------ Input

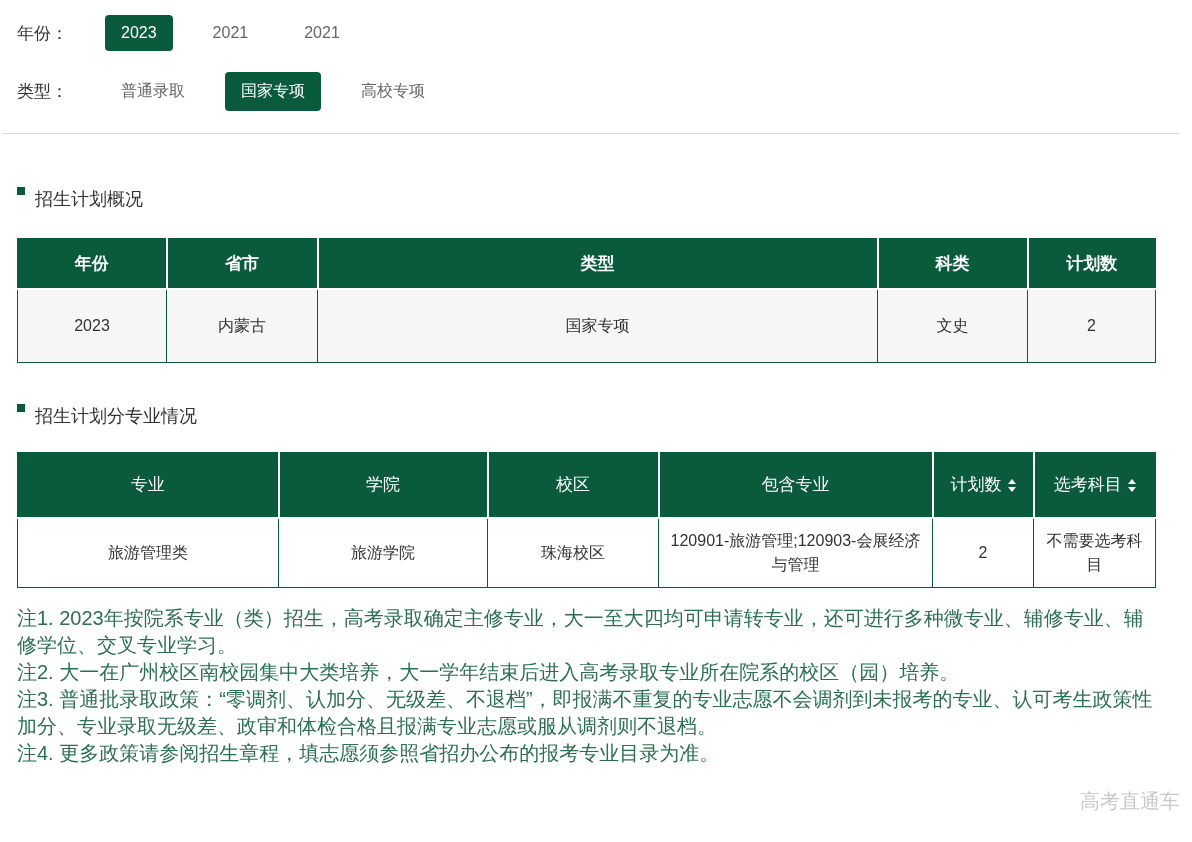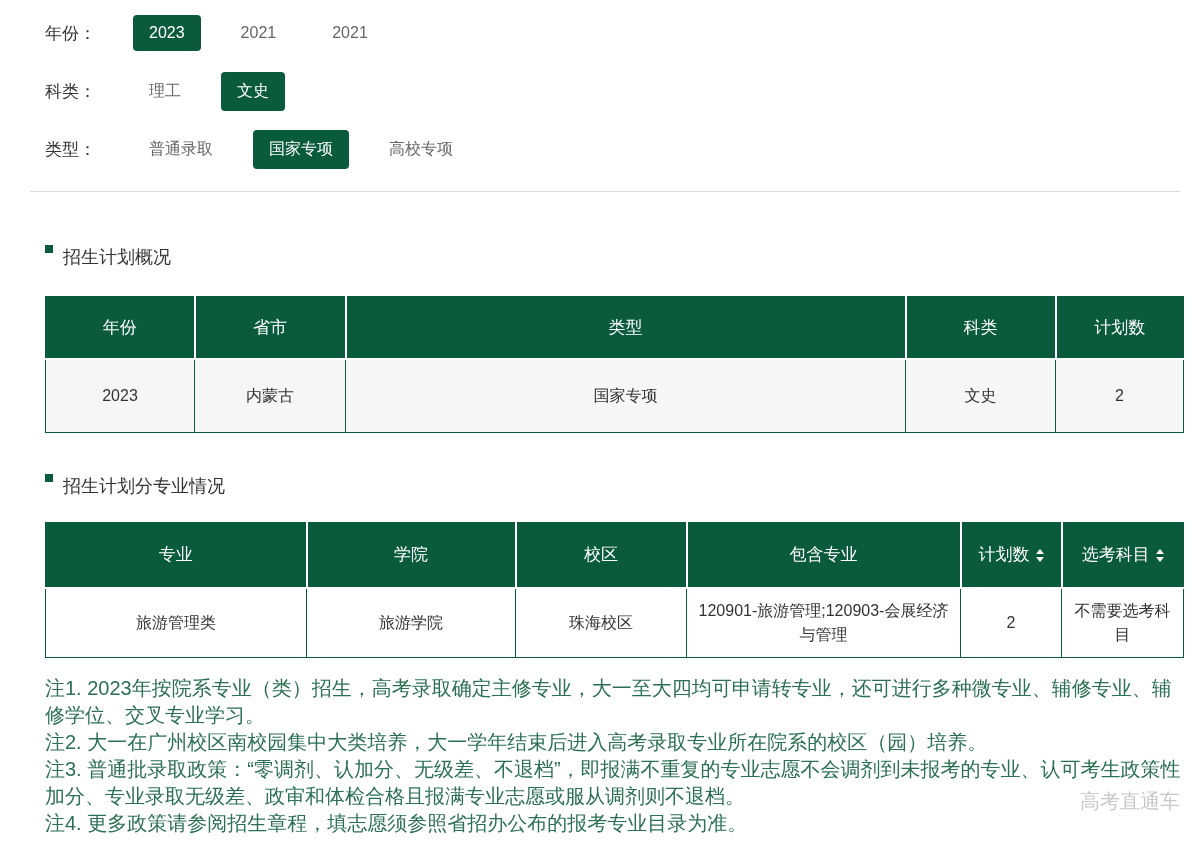"年份：" .page { padding: 13px 27px 0 45px -> 13px 27px 0 17px }
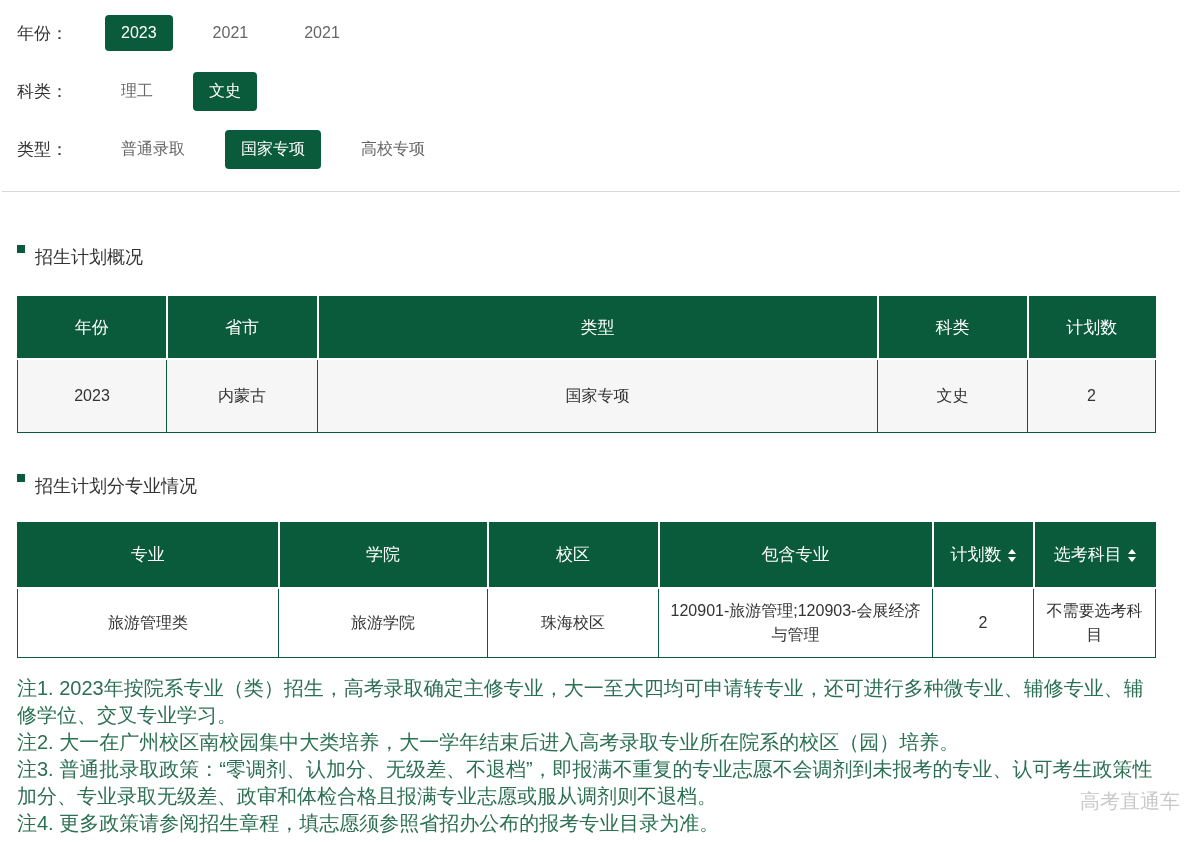"科类：" div.filter-row { html: <div> <div>科类：</div> <div> <div>理工</div> <div>文史</div> </div> </div> -> none }
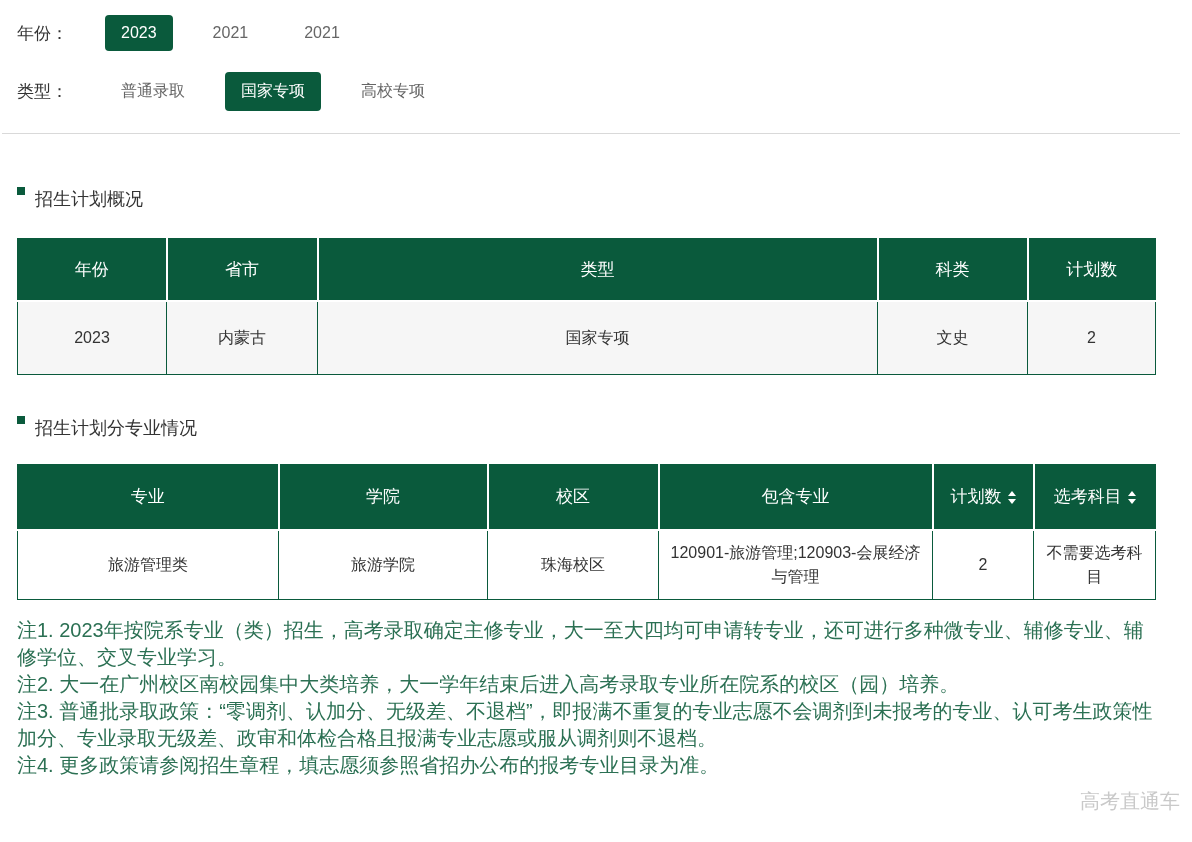"年份" .overview-table th { font-weight: none -> bold; height: 62px -> 50px }
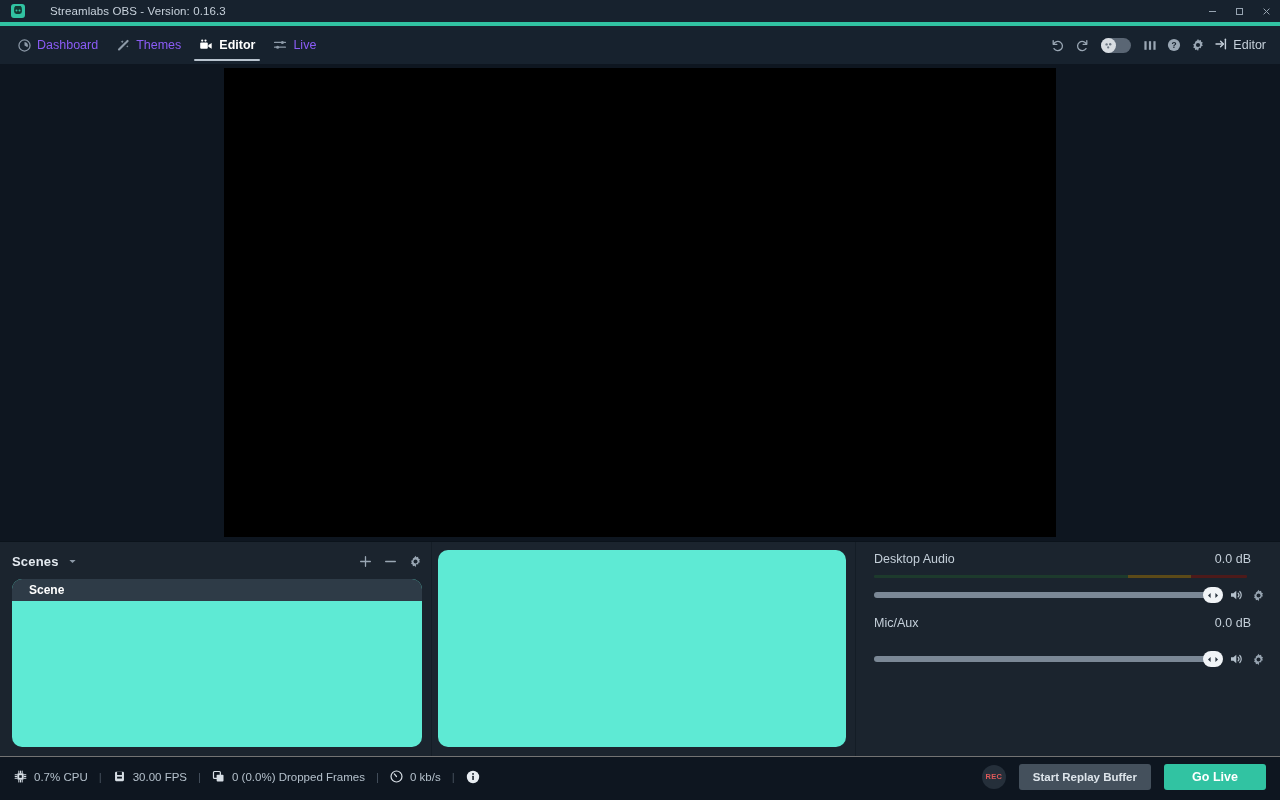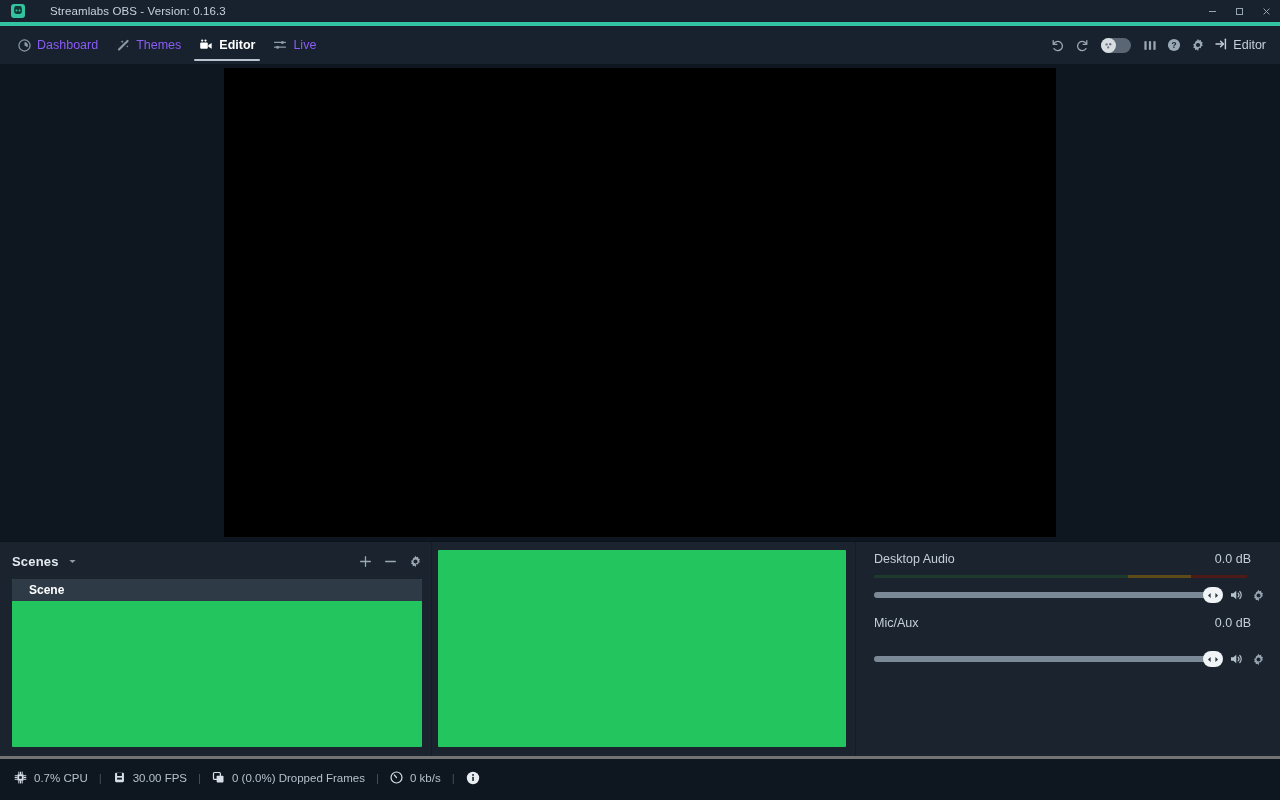"Scene" .listbox { background: #22c55e -> #5eead4; border-radius: 1px -> 10px }
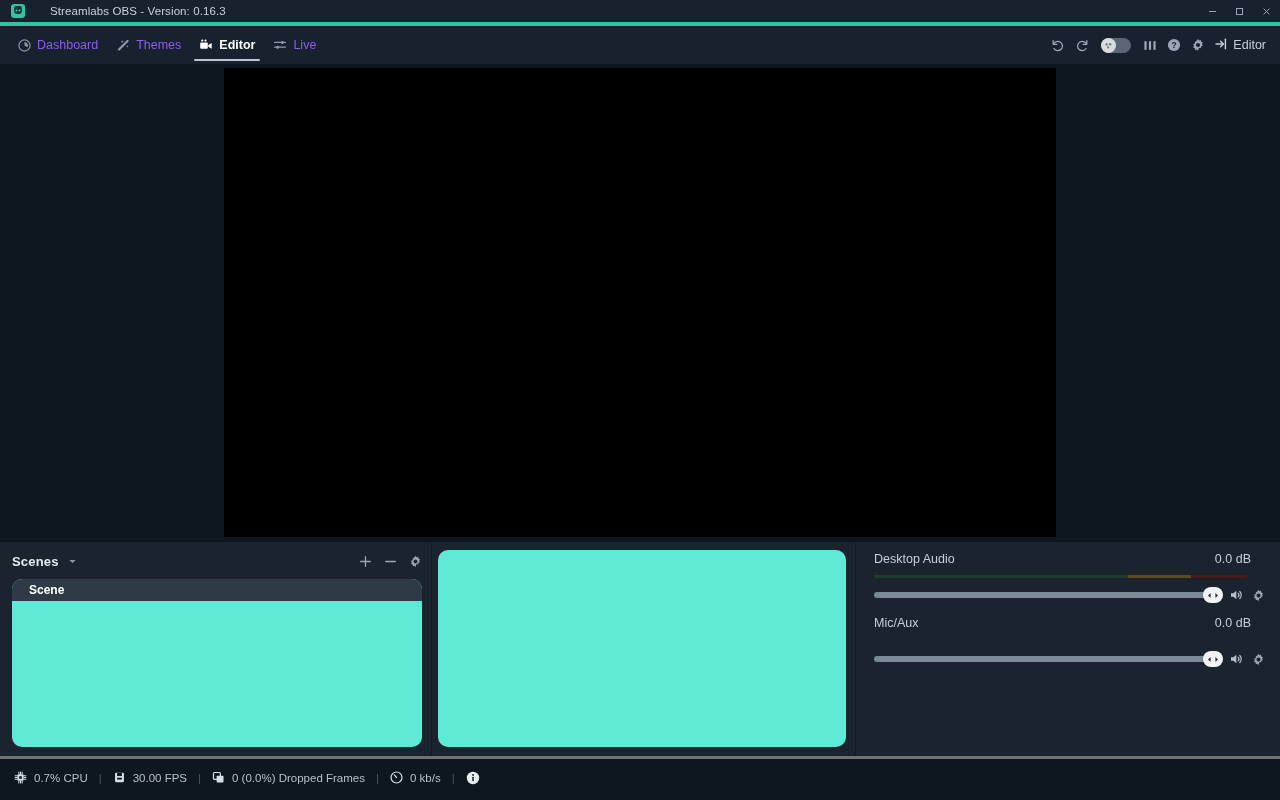"0.7% CPU" #statusbar { border-top: 3px solid #737373 -> 1px solid #737373 }
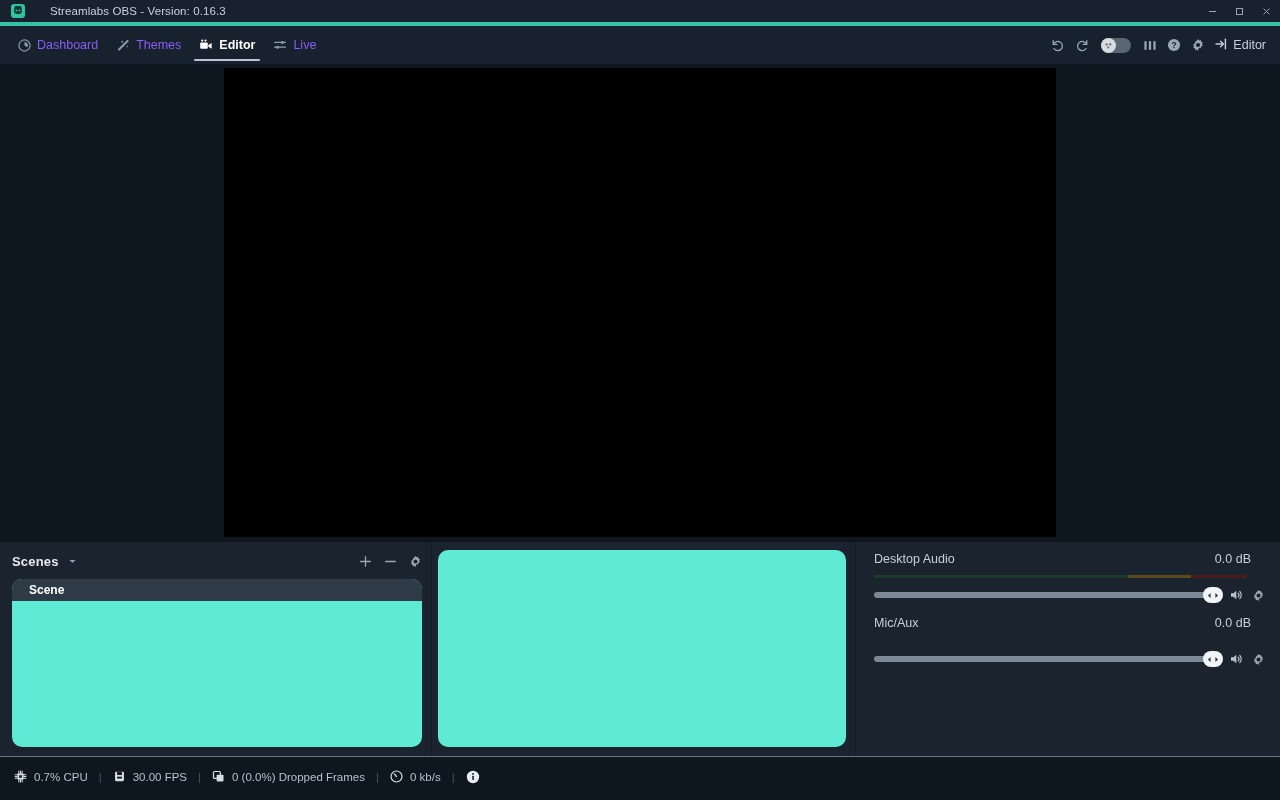"REC" div { html: none -> <div> <div> <span>REC</span> </div> <div> <span>Start Replay Buffer</span> </div> <div> <span>Go Live</span> </div> </div> }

------------

Copy the data exactly. Pictures do not belong in the copy.

# Task response
"年份：" .page { padding: 13px 27px 0 45px -> 13px 27px 0 17px }
"科类：" div.filter-row { html: <div> <div>科类：</div> <div> <div>理工</div> <div>文史</div> </div> </div> -> none }
"年份" .overview-table th { font-weight: none -> bold; height: 62px -> 50px }
"Scene" .listbox { background: #22c55e -> #5eead4; border-radius: 1px -> 10px }
"0.7% CPU" #statusbar { border-top: 3px solid #737373 -> 1px solid #737373 }
"REC" div { html: none -> <div> <div> <span>REC</span> </div> <div> <span>Start Replay Buffer</span> </div> <div> <span>Go Live</span> </div> </div> }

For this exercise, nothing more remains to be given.